Sideshow Brain
Oct. 20th, 2006 01:35 am![[personal profile]](https://www.dreamwidth.org/img/silk/identity/user.png)
Birth of the Bab (Baha'i)
Miss American Rose Day
National Mammography Day
Birthday - Bela Lugosi (actor)
Birthday - Mickey Mantle (baseball)
Revolution Day (Guatemala)
Miss American Rose Day
National Mammography Day
Birthday - Bela Lugosi (actor)
Birthday - Mickey Mantle (baseball)
Revolution Day (Guatemala)
So it would seem that I am not very clear on the way my colored words work. I think it’s because I said I wanted to know ‘what color’ a name was. This is not entirely accurate. What I actually am looking for is a color scheme, because each letter has its own hue. Asking me “What color is my name?” is like asking “What color is a tortoiseshell cat?” or “What color is a rainbow?”
It’s also hard to describe because a lot of letters have abstract textures, highlights, or even weirder things like genders or personalities. There’s a world of connotation associated with the letter ‘M,’ for example—white, spongy, female, no-nonsense. So when you put a crowd of letters together, you get an interesting dynamic.
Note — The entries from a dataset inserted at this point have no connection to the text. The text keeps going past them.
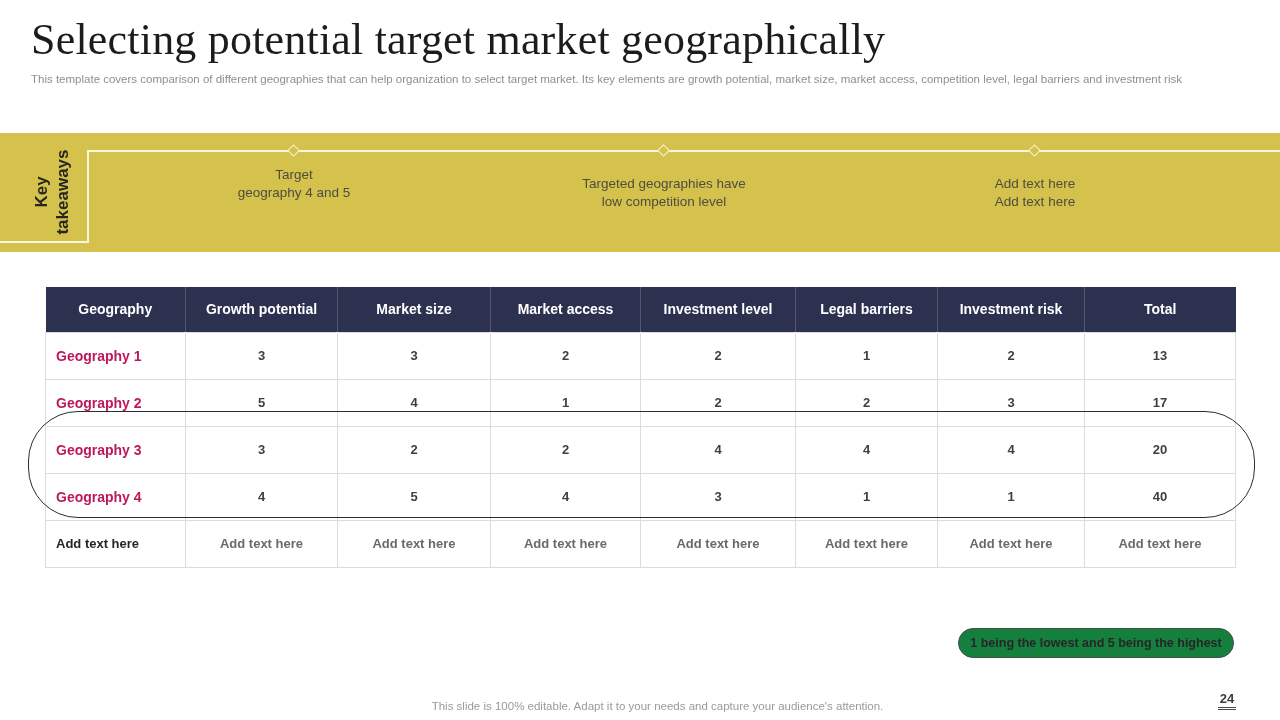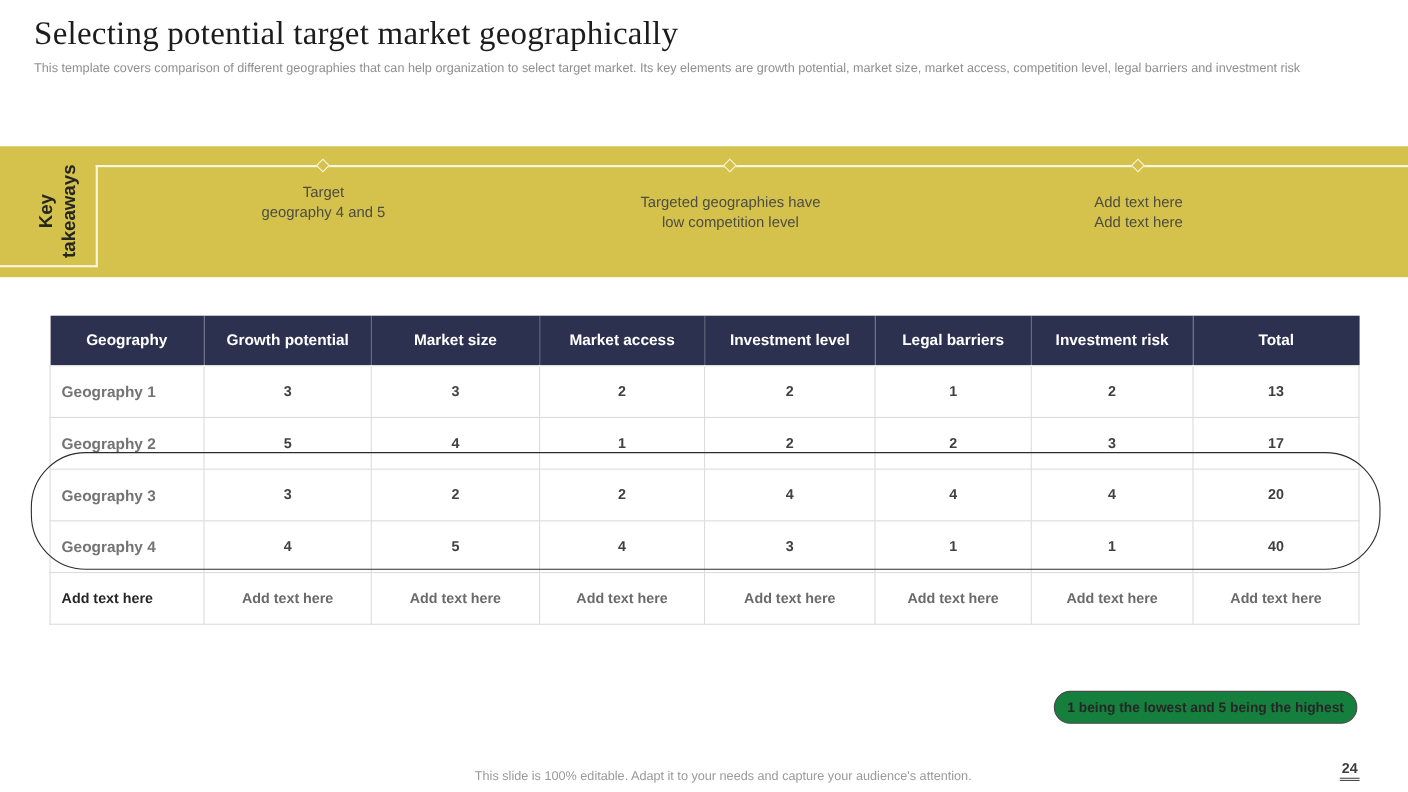--- a/index.html
+++ b/index.html
@@ -14,7 +14,7 @@
   .slide-header { position:absolute; left:31px; top:14px; width:1220px; }
   .slide-title {
     font-family:"Liberation Serif", serif;
-    font-size:30px; font-weight:400; color:#1c1c1c; letter-spacing:0.2px;
+    font-size:44px; font-weight:400; color:#1c1c1c; letter-spacing:0.2px;
   }
   .slide-subtitle { margin-top:8px; font-size:11.5px; color:#8f8f8f; }
 

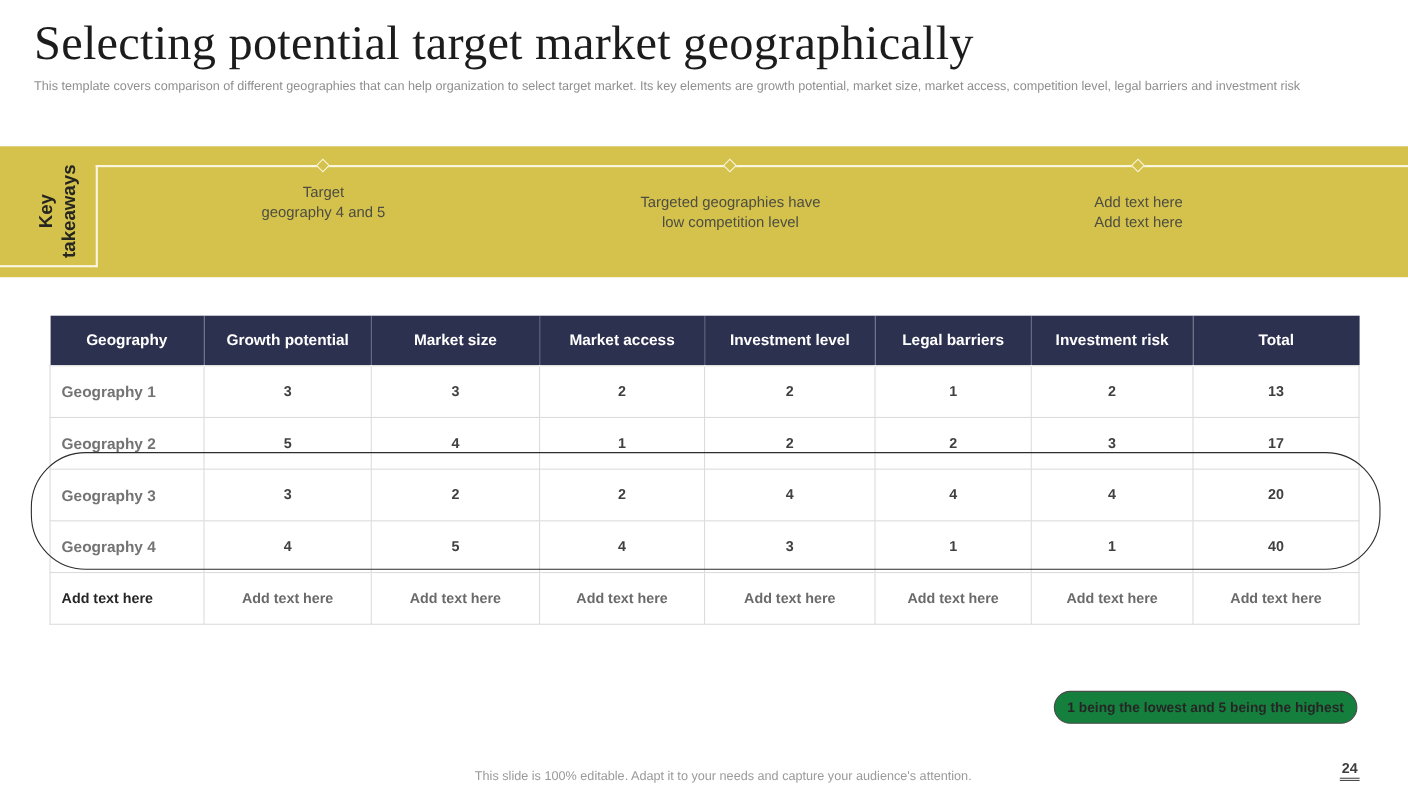--- a/index.html
+++ b/index.html
@@ -58,7 +58,7 @@
     font-size:13px; font-weight:700; color:#404040; background:#ffffff;
   }
   tbody td.row-label {
-    text-align:left; padding-left:10px; font-size:14px; color:#737373;
+    text-align:left; padding-left:10px; font-size:14px; color:#be185d;
   }
   tbody tr.placeholder-row td { color:#6a6a6a; font-size:13px; }
   tbody tr.placeholder-row td.row-label { color:#262626; }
But this complicates things when you want to know what color your name is, because I can’t explain it completely, and that’s frustrating.* I can give you a ballpark, but to tell you exactly what’s in my head would require a projector I could hook up to my thoughts and a few extra dimensions. I’m afraid you’d have to be in here, because otherwise I can’t explain it.
(I can, however, do math with colors, because I see numbers the same way I do letters. You can ask me what green plus blue is, and I’ll answer immediately: “Brown!” Or “Five!” if you want the number. (Some researchers scanned synesthetes’ brains while they asked them these questions, and found that the same areas that do math calculations work just as fast when asked something like that.) Granted, this never shows up on math tests, but it can come in handy just to help me figure out the math.** I suppose that gives me points for something.)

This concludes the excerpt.